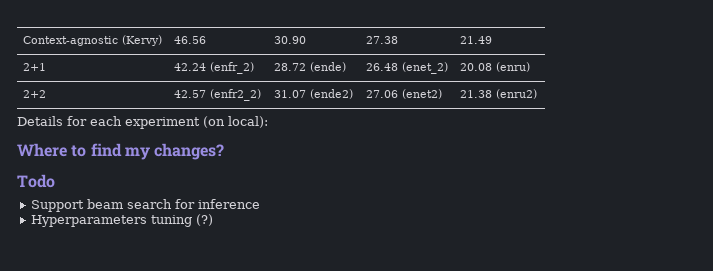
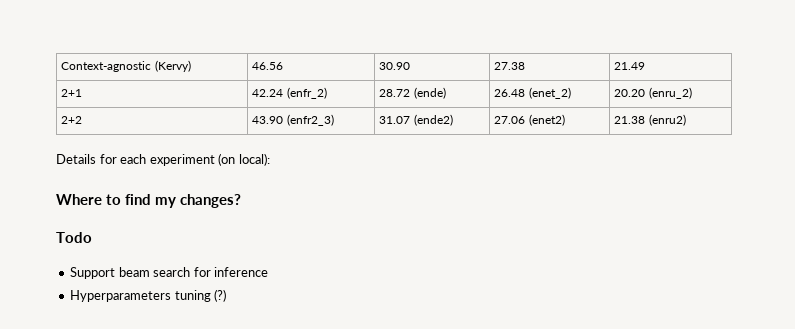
[459,62,530,72] 20.08 (enru) -> [614,87,692,99] 20.20 (enru_2)
[173,89,261,101] 42.57 (enfr2_2) -> [252,114,334,126] 43.90 (enfr2_3)

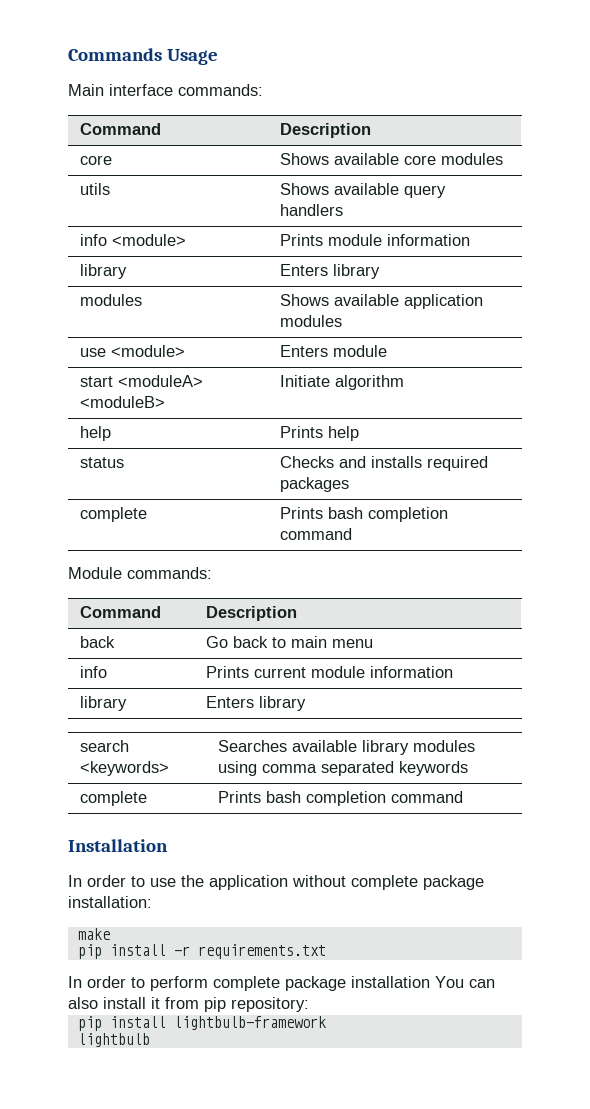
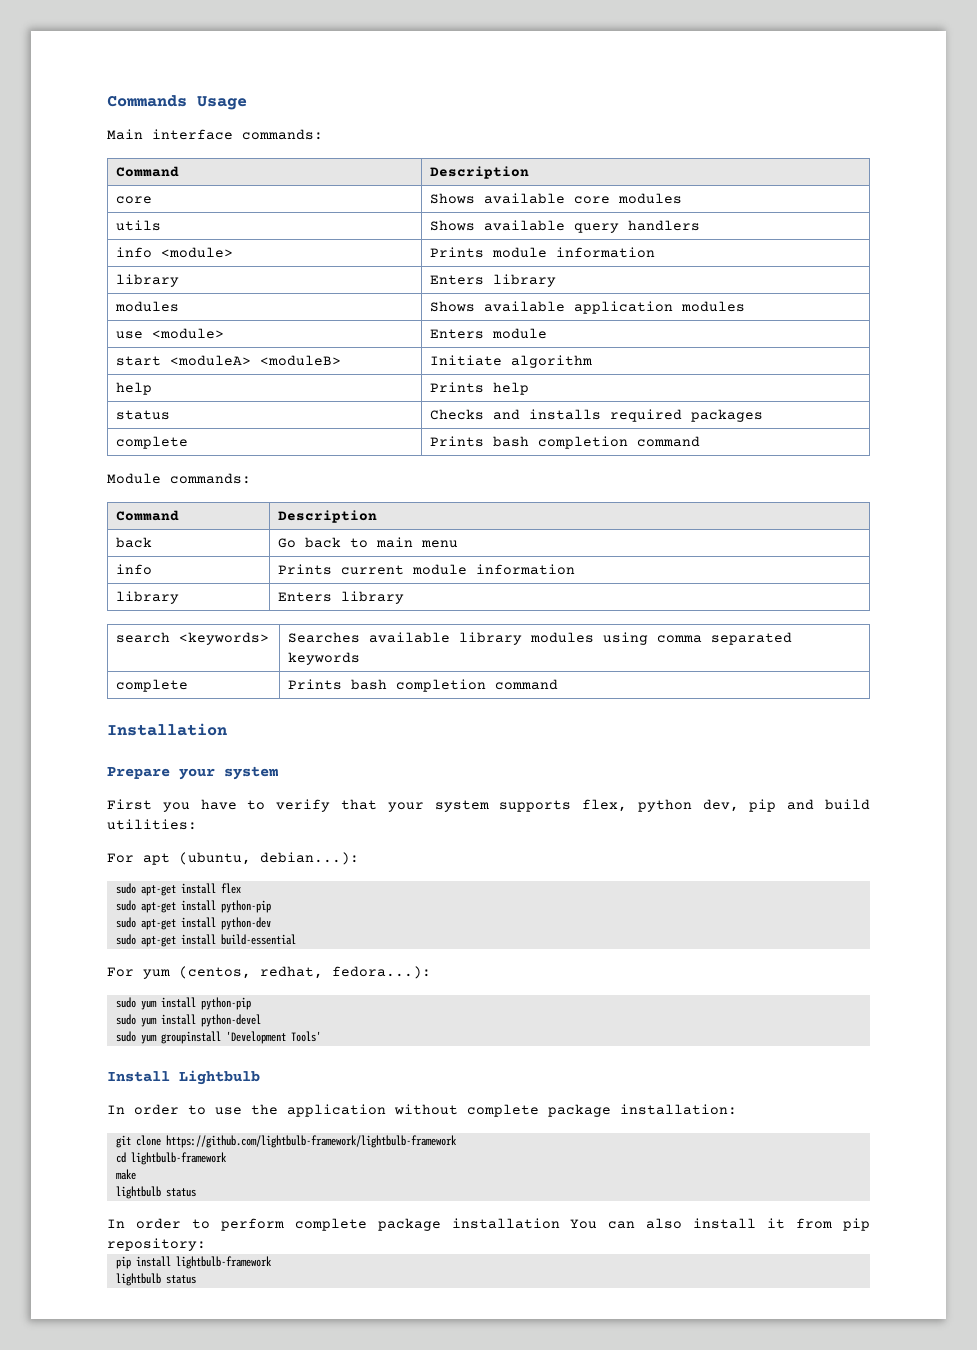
(168, 845) none -> [107,766,278,780] [107,799,871,812] [107,819,197,830] [107,852,359,865] [115,883,241,896] [115,900,271,913] [115,917,271,930] [115,934,296,947] [107,966,431,979] [115,997,251,1010] [115,1014,261,1027] [115,1031,321,1044] [107,1070,260,1085] // Prepare your system // First you have to verify that your system supports flex, python dev, pip and build utilities: // For apt (ubuntu, debian...): // sudo apt-get install flex // sudo apt-get install python-pip // sudo apt-get install python-dev // sudo apt-get install build-essential // For yum (centos, redhat, fedora...): // sudo yum install python-pip // sudo yum install python-devel // sudo yum groupinstall 'Development Tools' // Install Lightbulb
[77,928,110,940] [77,944,326,959] make // pip install -r requirements.txt -> [115,1135,457,1148] [115,1152,227,1165] [115,1169,136,1180] [115,1186,196,1199] git clone https://github.com/lightbulb-framework/lightbulb-framework // cd lightbulb-framework // make // lightbulb status
(150, 1040) none -> [165,1275,196,1284] status

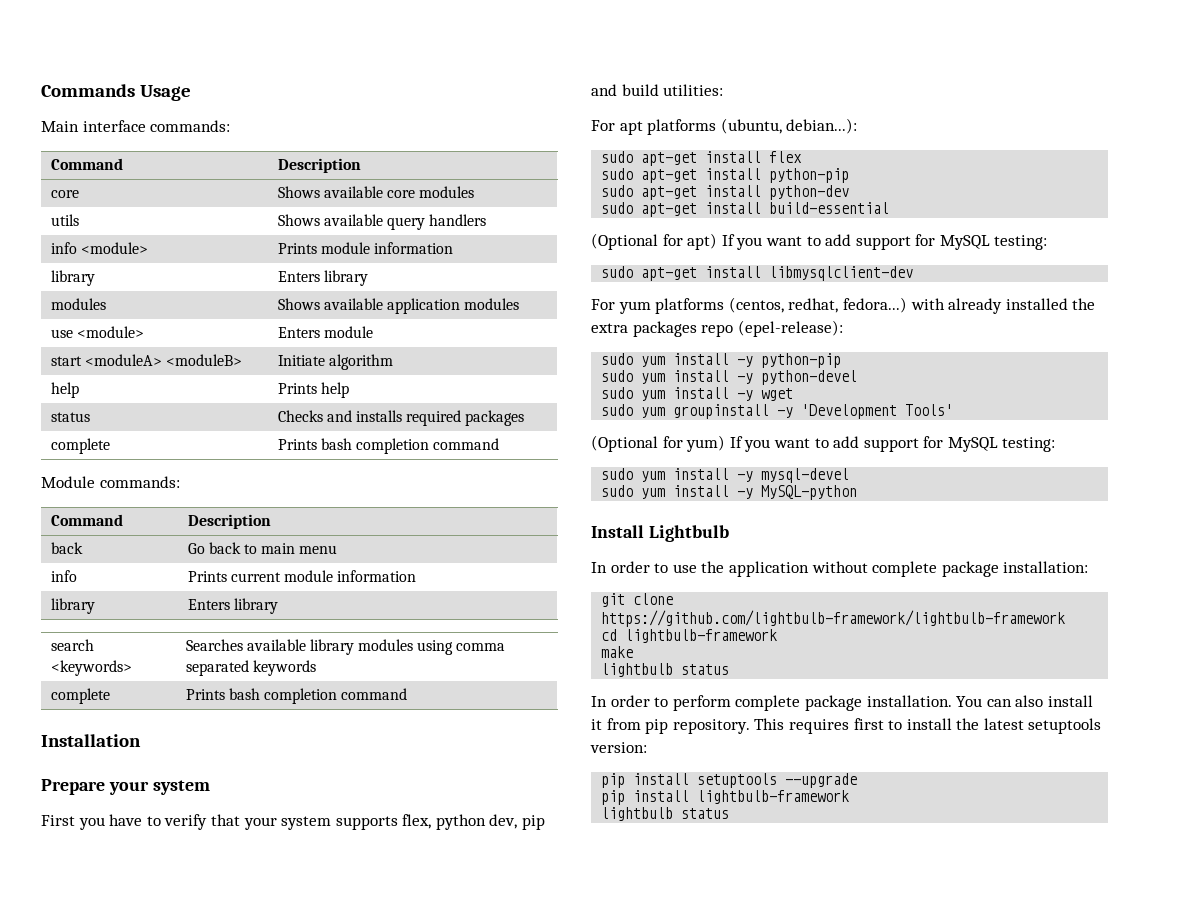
(170, 859) none -> [647,119,717,135] platforms
(296, 939) none -> [591,233,1048,250] [601,266,914,281] // (Optional for apt) If you want to add support for MySQL testing: // sudo apt-get install libmysqlclient-dev
(170, 974) none -> [655,298,725,314] platforms
[332,966,431,979] [115,997,196,1010] fedora...): // sudo yum install -> [842,297,1096,314] [591,320,843,337] [601,353,754,367] fedora...) with already installed the extra packages repo (epel-release): // sudo yum install -y
(196, 1019) none -> [737,373,754,384] -y
(261, 1020) none -> [601,387,794,401] // sudo yum install -y wget
(221, 1037) none -> [777,407,794,418] -y
(321, 1036) none -> [591,435,1056,452] [601,468,850,483] [601,485,858,500] // (Optional for yum) If you want to add support for MySQL testing: // sudo yum install -y mysql-devel // sudo yum install -y MySQL-python
[451,1218,560,1229] installation -> [866,695,952,707] installation.
[107,1238,206,1251] repository: -> [672,718,1102,734] [590,742,647,753] [601,773,858,788] repository. This requires first to install the latest setuptools version: // pip install setuptools --upgrade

____

» **WHAT TO PRODUCE**: Lines from the one containing "(321, 1036) none" through the last line of the records, both included, are the only ones to print, each exactly as it is.

» **RESPONSE BOX**:
(321, 1036) none -> [591,435,1056,452] [601,468,850,483] [601,485,858,500] // (Optional for yum) If you want to add support for MySQL testing: // sudo yum install -y mysql-devel // sudo yum install -y MySQL-python
[451,1218,560,1229] installation -> [866,695,952,707] installation.
[107,1238,206,1251] repository: -> [672,718,1102,734] [590,742,647,753] [601,773,858,788] repository. This requires first to install the latest setuptools version: // pip install setuptools --upgrade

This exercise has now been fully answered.